While it is in theory possible, it faces a very practical issue: how do you identify the credential ID to be used? Browsers do not allow having a unique identifier for the device, it would be a privacy issue. Also, things like local storage or cookies could be cleared at any moment. But if you have a way to identify the user, in a way or another, then you can also deduct the credential ID and trigger the authentication flow directly.
What about the security aspects?
The security aspects are vastly different depending on:
- Synced or hardware-bound
- User verification or not
- Discoverable or not
A hardware-bound key is a "factor", since you have to possess the device. The other factor would be "user verification", since it is something that you know (device PIN or password) or are (biometrics like fingerprint).
Many implementations favor synced credentials with optional user verification though, for the sake of convinience, combined with discoverable credentials. This is even the default in the WebAuthn protocol and what many guides recommend.
In that case, the security guarantee becomes: "the user has access to the software authenticator account". It's a delegated guarantee. It is obvious that having the software authenticator compromised (platform account or password manager), would leak all passkeys since they are synced.

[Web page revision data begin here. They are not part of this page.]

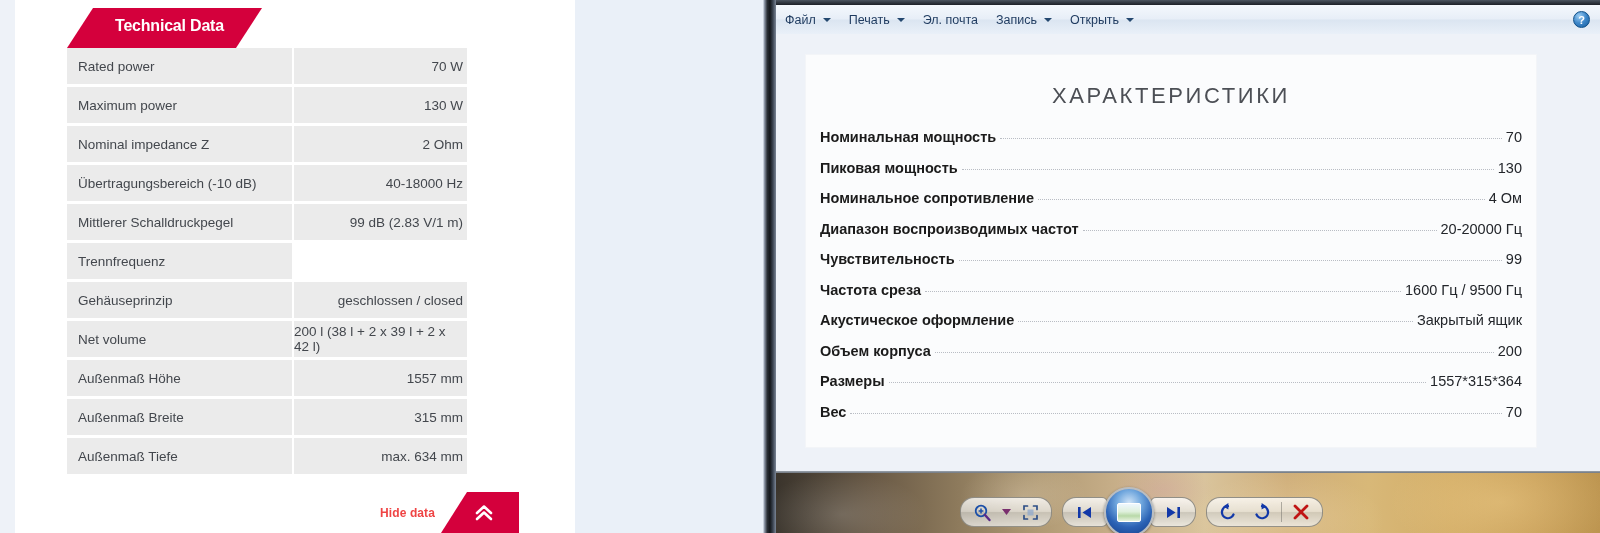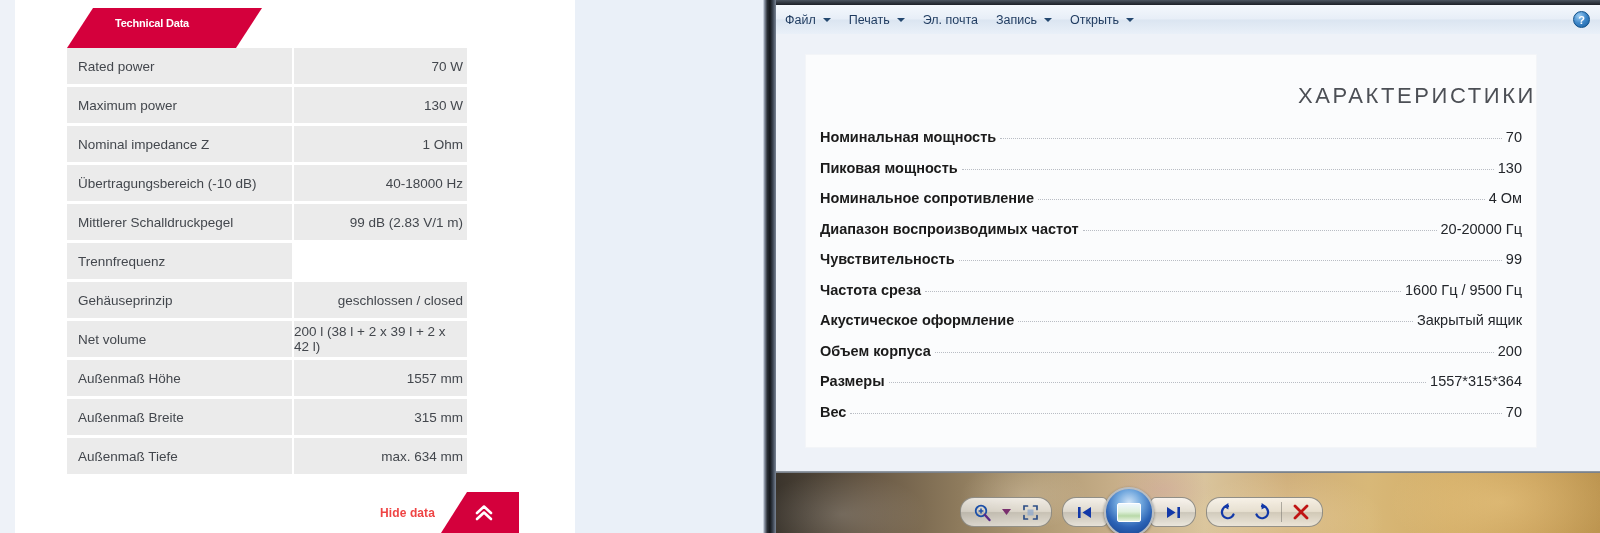"Technical Data" .banner-label { font-size: 11px -> 16px }
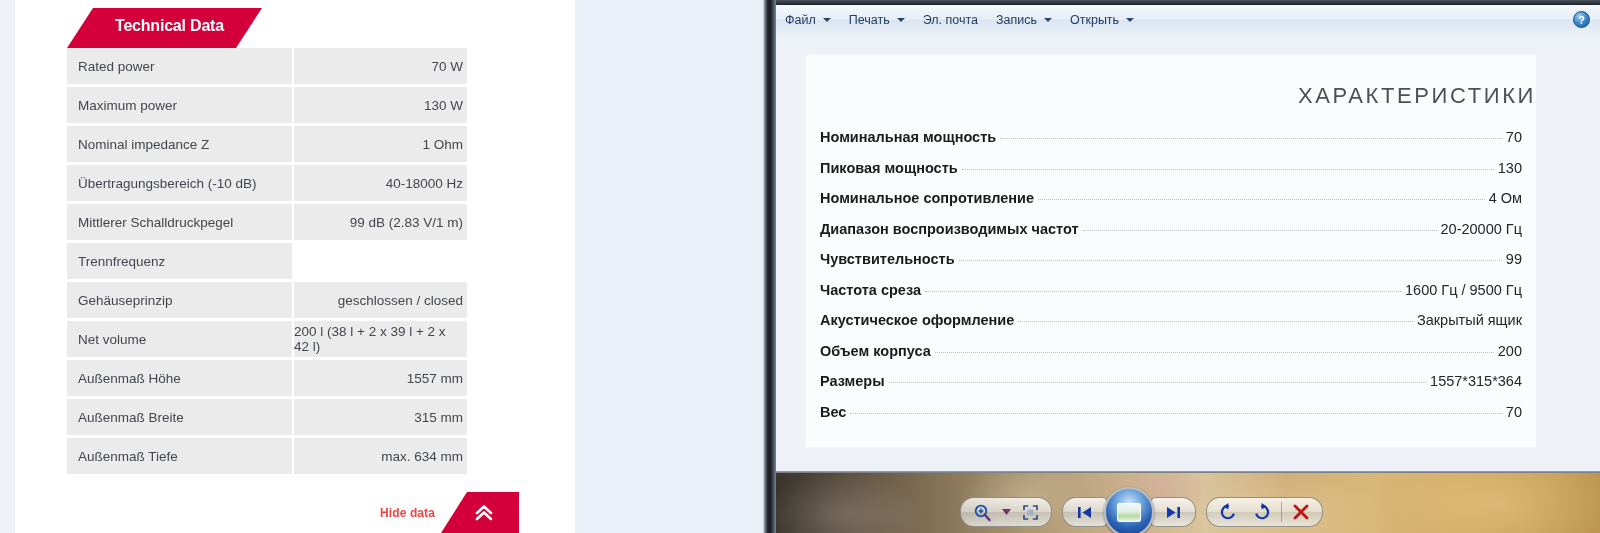"ХАРАКТЕРИСТИКИ" #doc-title { text-align: right -> center }
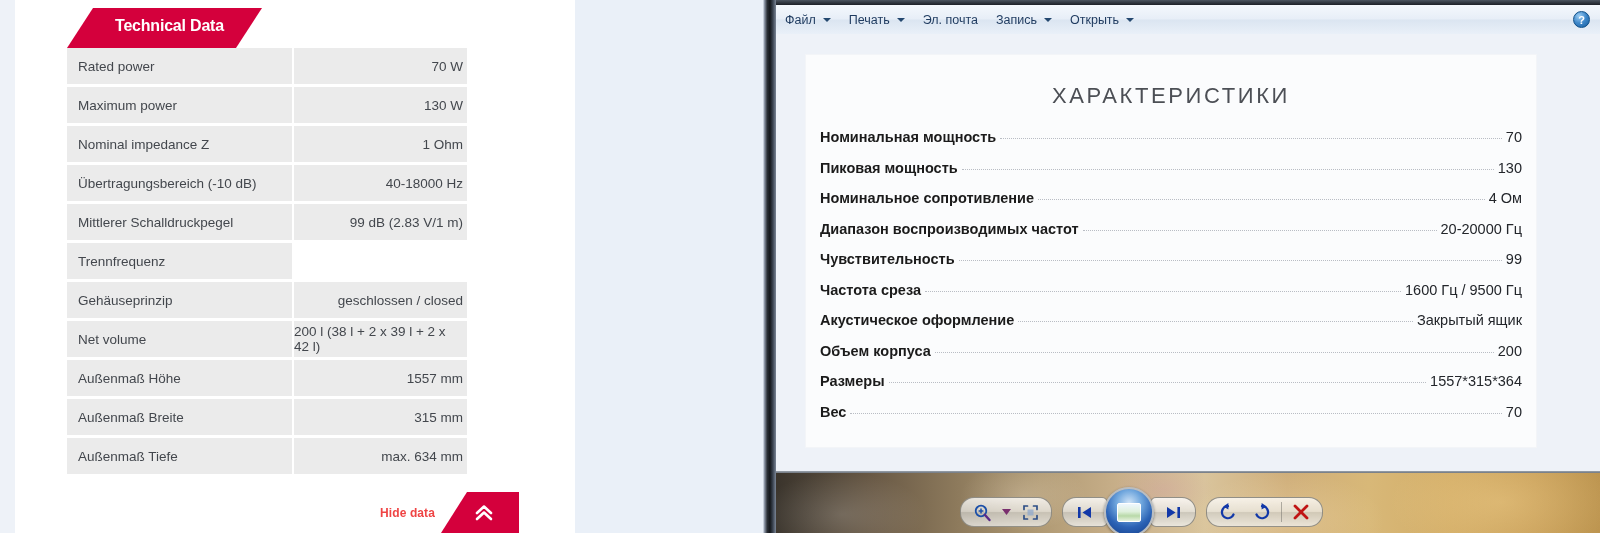"1 Ohm" div.spec-value { text: 1 -> 2 }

What about privacy aspects?
Well, if the passkeys are synced, it's like handing over the keys to your buddy, the software authenticator, in good faith. That's all. If the software authenticator has bad intents, gets hacked or the NSA/police knocks on their door, your keys may be given over.
Note that if a password manager has an "account recovery" or "sharing" feature, it also means it is able to decrypt your (hopefully encrypted) keys / passwords. On the opposite, password managers without recovery feature usually encrypt your data with your main password. This is the more secure/private option, since that way, even they cannot decrypt your data.